Master now supports delayed upgrades. It will wait until specifically told to upgrade with an action unless the configuration option require-manual-upgrade is false.

cluster/juju/layers/kubernetes-master/actions.yaml

@@ -46,3 +46,5 @@ namespace-delete:
       minLength: 2
   required:
     - name
+upgrade:
+    description: Upgrade the kubernetes snaps

cluster/juju/layers/kubernetes-master/actions/upgrade

@@ -0,0 +1,5 @@
+#!/bin/sh
+set -eux
+
+charms.reactive set_state kubernetes-master.upgrade-specified
+exec hooks/config-changed

cluster/juju/layers/kubernetes-master/config.yaml

@@ -70,3 +70,9 @@ options:
     description: |
       Comma separated authorization modes.

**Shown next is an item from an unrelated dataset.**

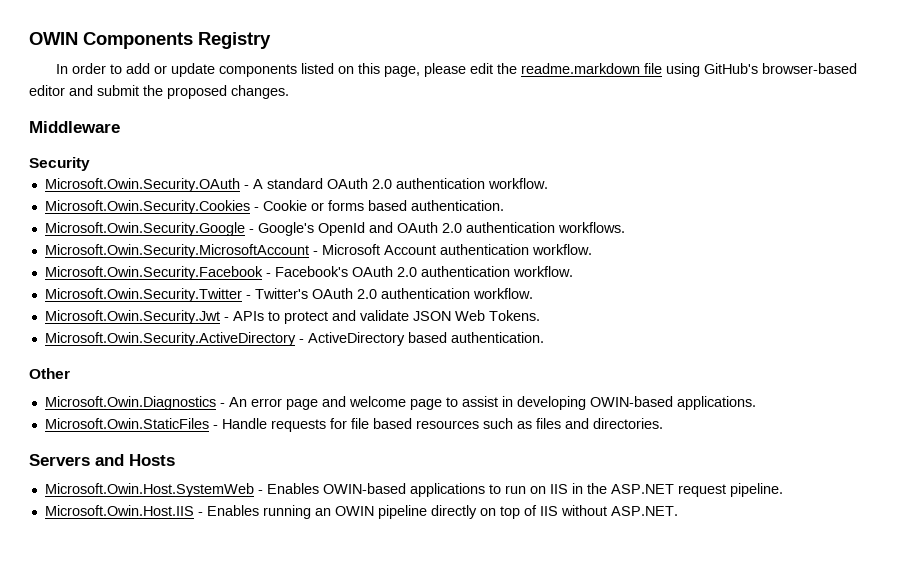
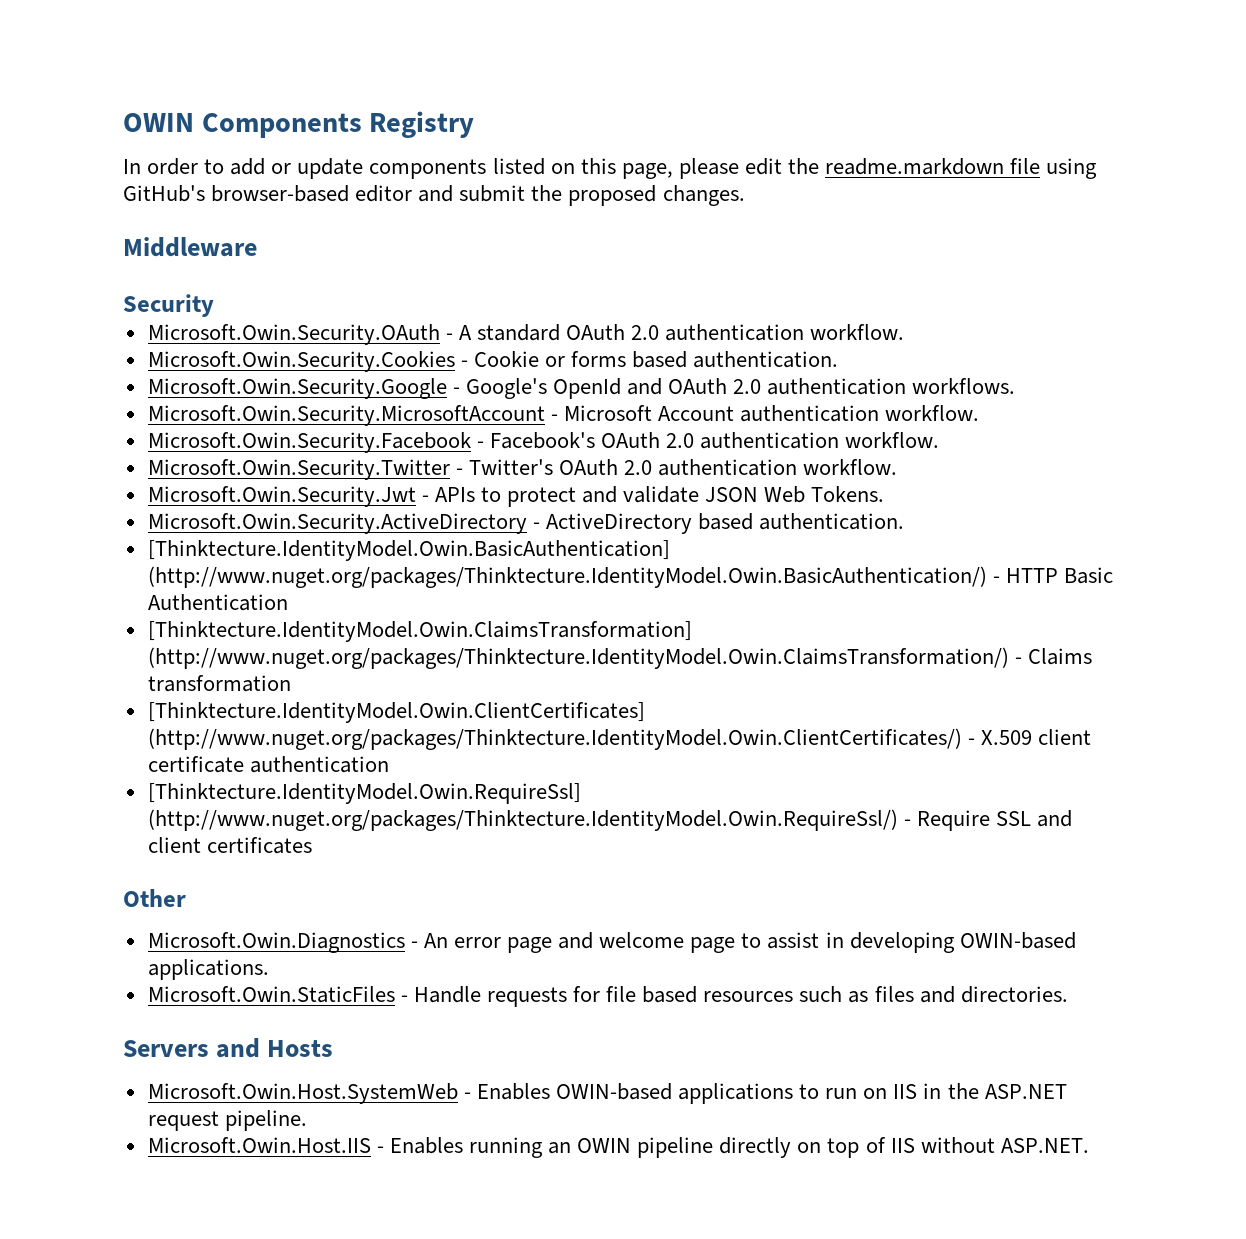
(544, 337) none -> [147,540,670,561] [147,566,1113,588] [147,594,288,611] [147,621,692,642] [147,647,1092,669] [147,675,291,692] [147,702,645,723] [147,728,1091,750] [147,756,389,773] [147,783,581,804] [147,809,1073,831] [147,837,312,854] // [Thinktecture.IdentityModel.Owin.BasicAuthentication] (http://www.nuget.org/packages/Thinktecture.IdentityModel.Owin.BasicAuthentication/) - HTTP Basic Authentication // [Thinktecture.IdentityModel.Owin.ClaimsTransformation] (http://www.nuget.org/packages/Thinktecture.IdentityModel.Owin.ClaimsTransformation/) - Claims transformation // [Thinktecture.IdentityModel.Owin.ClientCertificates] (http://www.nuget.org/packages/Thinktecture.IdentityModel.Owin.ClientCertificates/) - X.509 client certificate authentication // [Thinktecture.IdentityModel.Owin.RequireSsl] (http://www.nuget.org/packages/Thinktecture.IdentityModel.Owin.RequireSsl/) - Require SSL and client certificates

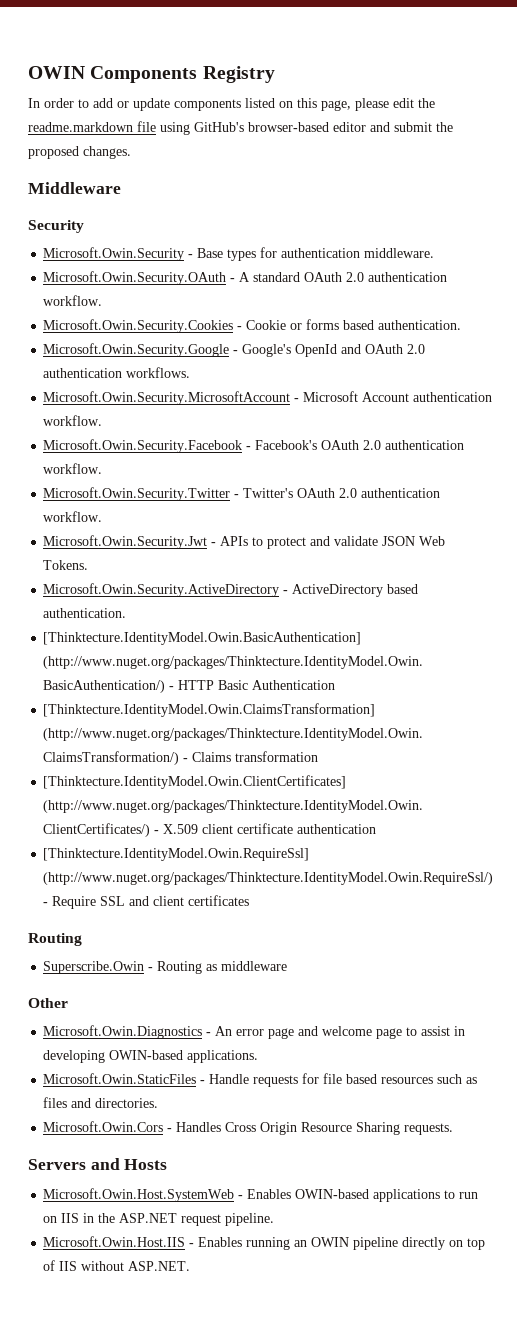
(214, 305) none -> [43,247,435,261] // Microsoft.Owin.Security - Base types for authentication middleware.
(312, 845) none -> [28,933,82,946] [43,961,288,974] // Routing // Superscribe.Owin - Routing as middleware
(1068, 994) none -> [43,1121,454,1135] // Microsoft.Owin.Cors - Handles Cross Origin Resource Sharing requests.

Allowed values are
       "RBAC", "Node", "Webhook", "ABAC", "AlwaysDeny" and "AlwaysAllow".
+  require-manual-upgrade:
+    type: boolean
+    default: true
+    description: |
+      When true, master nodes will not be upgraded until the user triggers
+      it manually by running the upgrade action.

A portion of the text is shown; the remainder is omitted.